◆ WORK TO BE COMPLETED: All the lines below need to be transcribed exactly. Pictures get left out.

'''

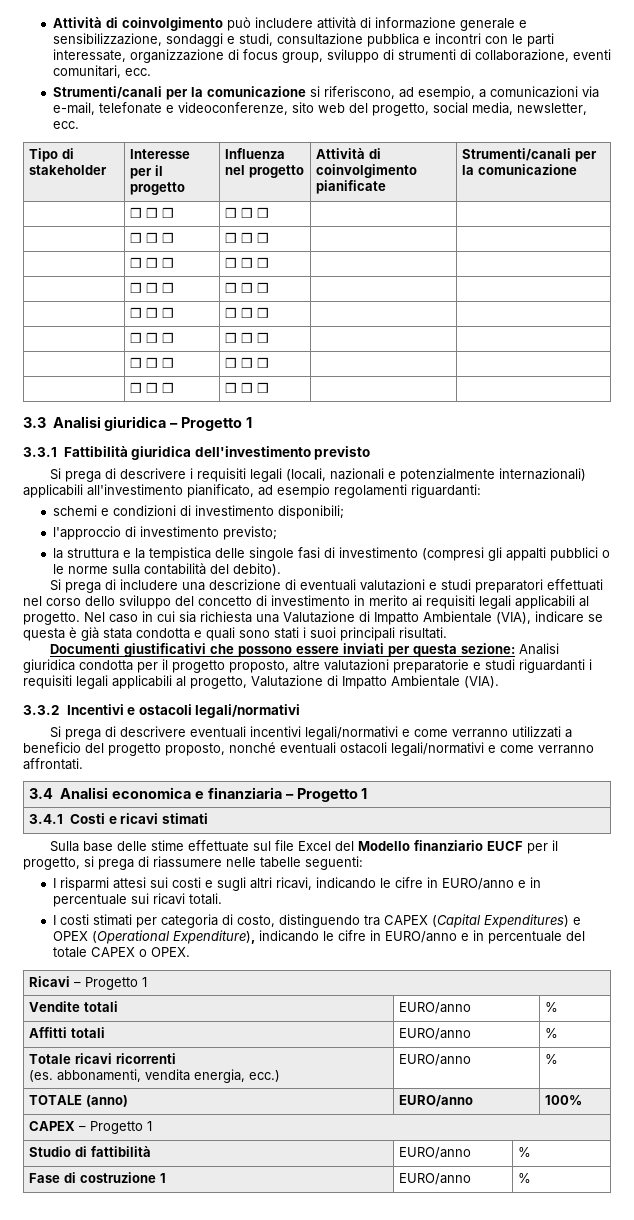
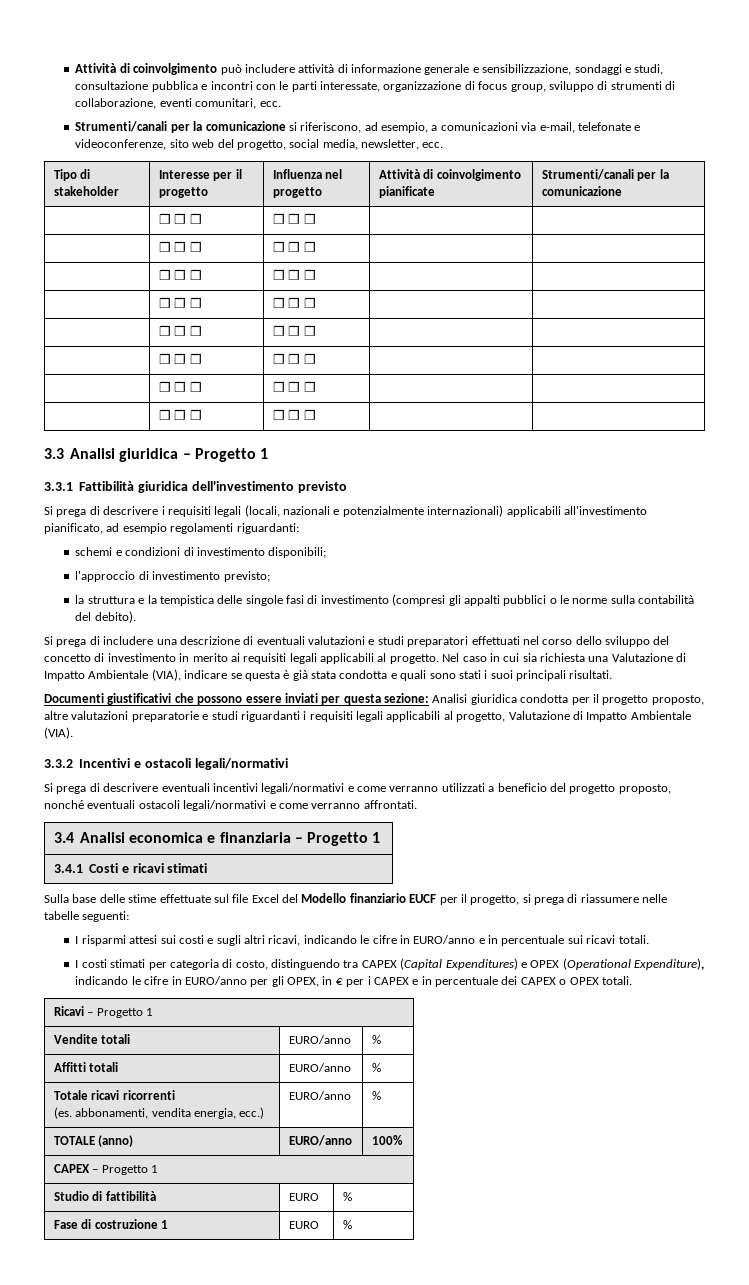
- I costi stimati per categoria di costo, distinguendo tra CAPEX (Capital Expenditures) e OPEX (Operational Expenditure), indicando le cifre in EURO/anno e in percentuale del totale CAPEX o OPEX.
+ I costi stimati per categoria di costo, distinguendo tra CAPEX (Capital Expenditures) e OPEX (Operational Expenditure), indicando le cifre in EURO/anno per gli OPEX, in € per i CAPEX e in percentuale dei CAPEX o OPEX totali.
- Studio di fattibilità | EURO/anno | %
+ Studio di fattibilità | EURO | %
- Fase di costruzione 1 | EURO/anno | %
+ Fase di costruzione 1 | EURO | %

'''

◆ RESPONSE AREA:
- I costi stimati per categoria di costo, distinguendo tra CAPEX (Capital Expenditures) e OPEX (Operational Expenditure), indicando le cifre in EURO/anno e in percentuale del totale CAPEX o OPEX.
+ I costi stimati per categoria di costo, distinguendo tra CAPEX (Capital Expenditures) e OPEX (Operational Expenditure), indicando le cifre in EURO/anno per gli OPEX, in € per i CAPEX e in percentuale dei CAPEX o OPEX totali.
- Studio di fattibilità | EURO/anno | %
+ Studio di fattibilità | EURO | %
- Fase di costruzione 1 | EURO/anno | %
+ Fase di costruzione 1 | EURO | %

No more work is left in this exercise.